Fig. 74.—Assyrian capital, in perspective; compiled from Place.

We only possess one column, or rather one fragment of a column, from Assyria, and that was found by M. Place at Khorsabad ([Fig. 74]). It is a block of carefully worked and carved limestone about forty inches high, and including both the capital and the upper part of the shaft in its single piece.

Such a combination could not long exist in architectonic systems in which the stone column played its true part. It is a survival from the use of wood.
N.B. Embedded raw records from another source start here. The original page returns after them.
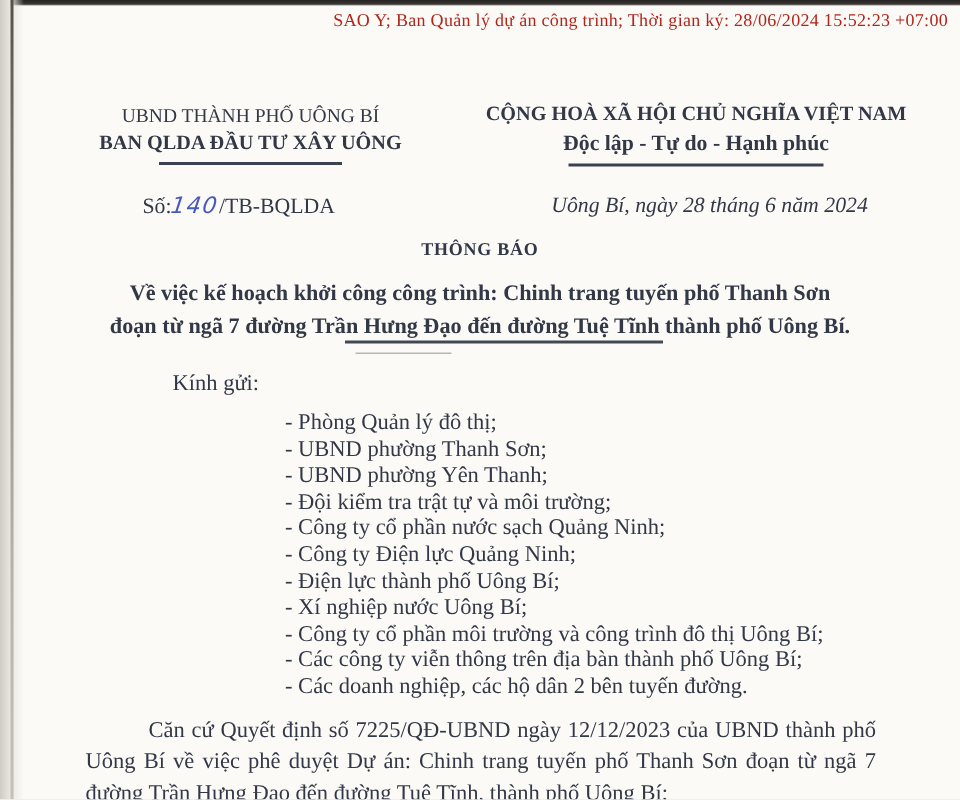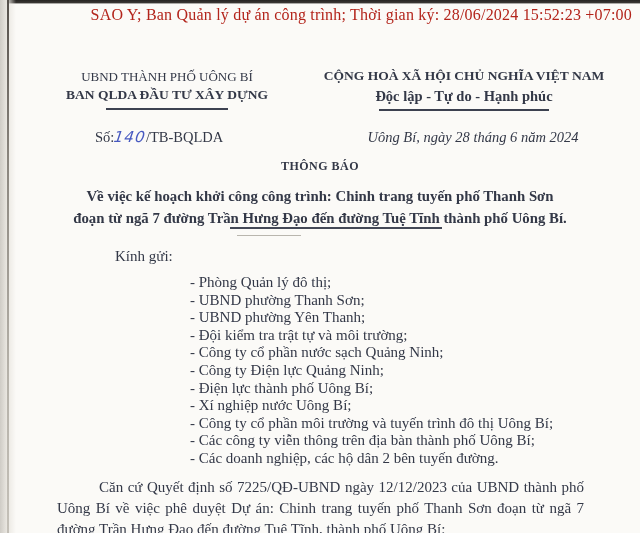"SAO Y; Ban Quản lý" .stamp { font-size: 16px -> 12px }
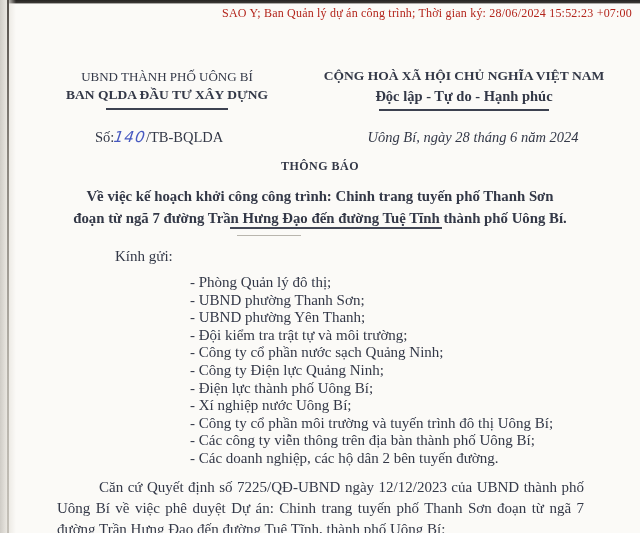"BAN QLDA ĐẦU TƯ XÂY" div.l2 { text: DỰNG -> UÔNG }
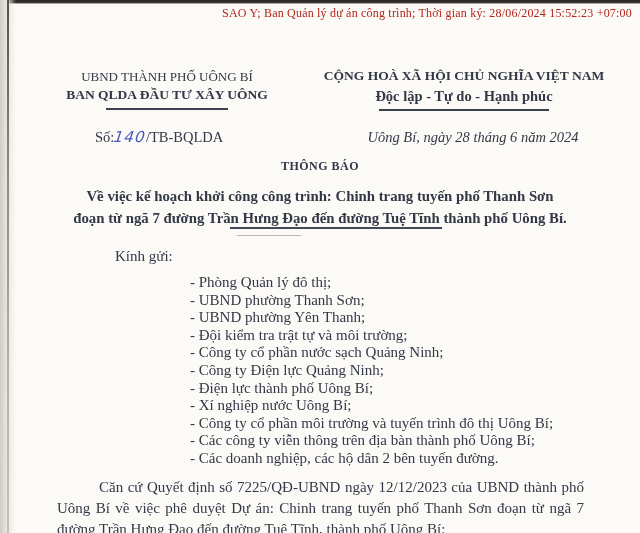"- Công ty cổ phần môi" div { text: tuyến -> công }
Another characteristic feature is the complete absence both from this fragment and from the columns in the sculptured reliefs of vertical lines or divisions of any kind, no trace of a fluted or polygonal shaft has been found.[259]

In writing the history of the Egyptian column we explained how the natural desire for as much light as possible led the architects of Beni-Hassan to transform the square pier, first into an octagonal prism, secondly into one with sixteen sides.[260] And to this progressive elaboration of the polyhedric shaft the flutes seemed to us to owe their origin. On the other hand, with tall and slender supports such as those afforded by palm trunks no necessity for reduction and for the shaving of angles would arise, and those flutes whose peculiar section is owing to the desire for a happy play of light and shadow, would never have been thought of. If we imitate a natural timber shaft in stone we have a smooth cylindrical column like that seen in [Fig. 74.]

Again, the shafts of the columns in the bas-reliefs, appear slender in comparison with those of Egypt, or with the doric shafts of the oldest Greek temples (see [Fig. 41] and [42]). In the fragmentary column from Khorsabad ([Fig. 74]) we have only a small part of the shaft but if we may judge from the feeble salience of the capital, its proportions must have been slender rather than heavy and massive.

Wherever the stone column has been used in buildings of mediocre size, the architect seems to have been driven by some optical necessity to make his angle columns more thickset than the other supports. Thus it was in Assyria, in the little temple at Kouyundjik ([Fig. 42]), where the outer columns are sensibly thicker than those between them; at Khorsabad ([Fig. 41]) the same result was obtained by rather different means. The edifice represented in this bas-relief bears no little similarity to certain Egyptian temples and to the Greek temple in antis.[261] The strength of these angular piers contrasts happily with the elegance of the columns between them. The latter are widely spaced, and, as in some Egyptian buildings, the architrave is but a horizontal continuation of the corner piers.

If we analyse the column and examine its three parts separately we shall be led to similar conclusions. The stone column no doubt bore the architrave upon its capital wherever it was used, and both in Chaldæa and Assyria we find the same arrangement in those light structures which we have classed as belonging to the architecture of the tent ([Figs. 70] and [72]). The origin of the forms employed in stone buildings is most clearly shewn by the frequent occurrence of the volute, a curvilinear element suggested by the use and peculiar properties of metal.